England shown up as poor value
England were the only side not to be represented at the multi-million dollar IPL auction in Mumbai. Having witnessed some of the performances in New Zealand the franchise owners will probably be thinking they haven't missed out on much. England's one-day side has endured much worse than the 3-1 defeat against a side rated No. 3 in the world, but it's because of the pre-series optimism that the outcome feels like a significant disappointment.
While England's Test fortunes took a dip, the one-day form moved the opposite way as Peter Moores and Paul Collingwood began forming a cohesive unit which beat India at home and then, most significantly, Sri Lanka away, even if that result needs qualifying by the absence of Muttiah Muralitharan. They arrived in New Zealand confident and with the local newspapers full of headlines about Shane Bond ending his international career in favour of the Indian Cricket League. The two Twenty20s went emphatically England's way and there was talk of a whitewash.

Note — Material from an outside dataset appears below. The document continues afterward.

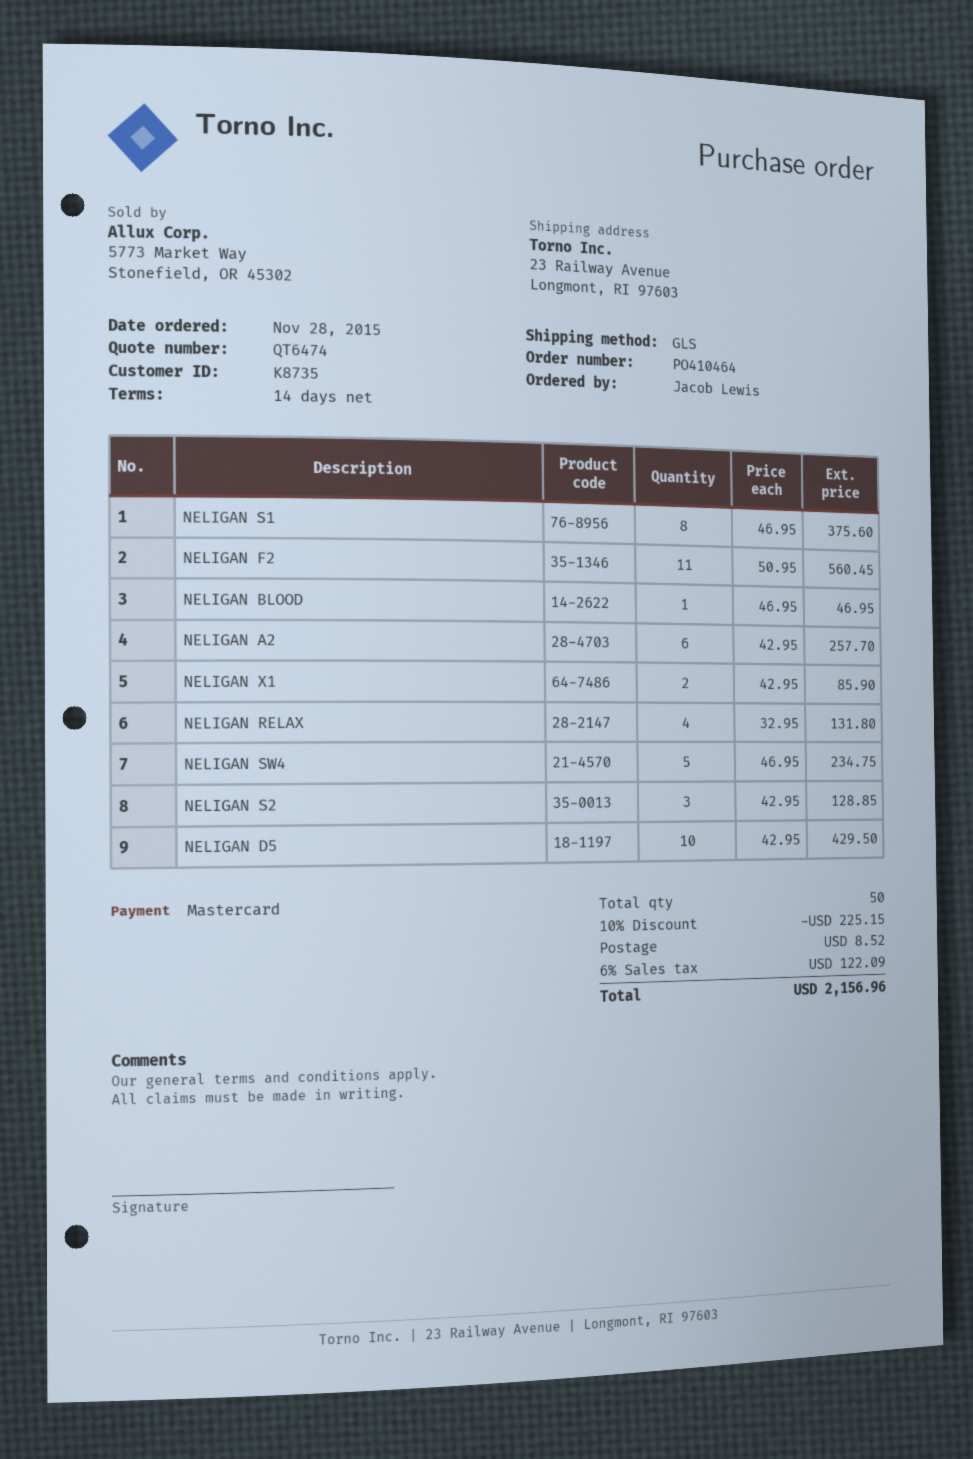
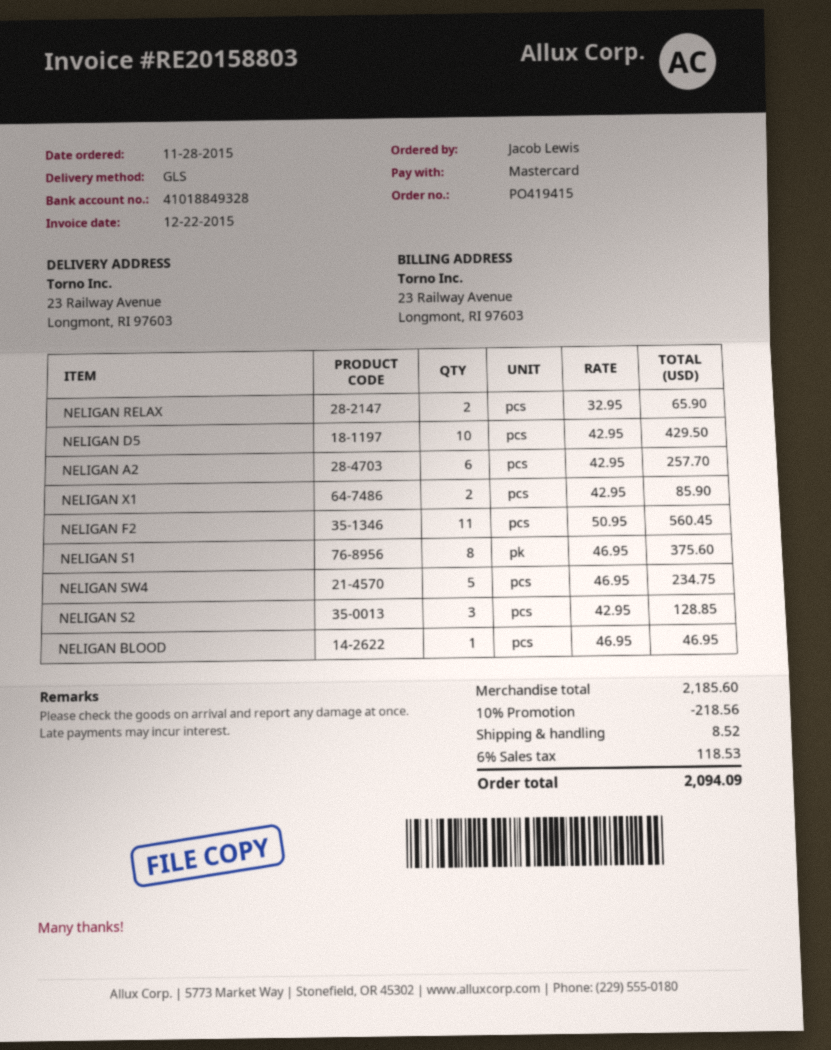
order number: PO410464 -> PO419415
NELIGAN RELAX: 4 x 32.95 = 131.80 -> 2 x 32.95 = 65.90
discount: 10% = 225.15 -> 10% = 218.56
tax: 6% = 122.09 -> 6% = 118.53
total: 2156.96 -> 2094.09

Two matches into the series there was still suggestions of a whitewash, but now it was the home side who looked like running away with the contest. To England's credit they recovered from the ten-wicket defeat in Hamilton, one of their most abject ODI performances, and turned the tables in Auckland before pulling off a tie in Napier when the game appeared gone. However, like six years ago when they came back from 2-0 down to enter the final game 2-2, taking something from the series proved too big a task.
In 2002, it was a fine century from Nathan Astle that guided New Zealand home - after a wobble against Darren Gough similar to that induced by Ryan Sidebottom on Saturday - and in 2008 it was a breathtaking assault from Brendon McCullum which sealed the result. McCullum's 43-ball 77 in Christchurch was a microcosm of the series and why New Zealand came out on top. Their top order packed a huge punch and was capable of utilising the fielding restrictions on small grounds, something that England only managed once when Alastair Cook and Phil Mustard added 158 in Napier.

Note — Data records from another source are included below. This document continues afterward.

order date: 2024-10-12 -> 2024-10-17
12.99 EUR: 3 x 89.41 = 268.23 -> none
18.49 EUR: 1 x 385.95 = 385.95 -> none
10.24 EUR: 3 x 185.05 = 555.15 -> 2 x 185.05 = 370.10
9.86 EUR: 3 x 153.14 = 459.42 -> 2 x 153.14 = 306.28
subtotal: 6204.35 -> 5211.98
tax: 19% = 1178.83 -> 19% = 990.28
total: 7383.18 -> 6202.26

England's problem was that they couldn't think on their feet. It was as though they went out with preconceived plans and were hell-bent on sticking to them. Again McCullum provides a prime example. The fast bowlers were intent on banging the ball in to exploit a weakness they must have seen during all the hours they spend on their laptops. It worked once in five innings, when James Anderson cramped him for room in Auckland, but in the four other innings the only catches on offer were in the crowd.
Perhaps England were lulled into a false sense of security. Bond had packed his bags and Andrew Strauss, even though he wasn't part of the one-day squad, said with the other New Zealand bowlers "you pretty much know what you're going to get", which annoyed Chris Martin no end. By the end of the series three of New Zealand's attack finished in the top 20 in the ICC rankings, with Daniel Vettori at No. 1. England's highest current bowler is James Anderson at No. 24 and he went rapidly backwards in this series.
Vettori's top rating is a telling factor and he bowled beautifully throughout. He conceded three-and-a-half an over and again showed the value of being able to vary pace and flight. Jeetan Patel, limited to two matches, also exploited England's continued weakness in working out a game plan against spin with three economical wickets including Kevin Pietersen in the decider.
|Vettori didn't struggle with the small boundaries and the gamble of fielding just three front-line bowlers failed for Moores and Collingwood|
In contrast Graeme Swann, who played such an impressive role in Sri Lanka, was a peripheral figure by the end having been unceremoniously smashed out of the team. In the post-mortem, Peter Moores said England "would normally field a spinner" but the odd shaped grounds and small boundaries made them favour the wobbly medium-pacers. Vettori didn't struggle with the small boundaries and the gamble of fielding just three front-line bowlers failed for Moores and Collingwood.
There is a certain irony in the debate about the virtues of dibbly-dobbly medium-pacers in ODIs, as it was how New Zealand used to build their team. On one of the satellite channels you are currently able to watch re-runs of the 1992 World Cup when Gavin Larsen, Chris Harris and Willie Watson helped New Zealand to the semi-finals.
Fast-forward to 2008 and you still have Scott Styris trotting in off a few paces making life tough for the batsmen and New Zealand used off-cutters to great effect in Wellington and Chrischurch. However, they never let England's medium-pacers settle and Dimitri Mascarenhas couldn't provide the same strangle. By the end Collingwood didn't seem to trust him when the pressure was on, preferring Luke Wright for the final over in Napier. For all the lower-order power they bring with the bat, there is probably only room for one of Mascarenhas and Wright in any given side.
Those decisions, though, can wait. The one-day team's next engagement isn't until June when they have the return series against New Zealand. It will be a chance to see what lessons they have learned from the last three weeks. Now England have to focus on securing a must-needed Test series win and although they should prevail, New Zealand always enjoy the opportunity of challenging perceptions.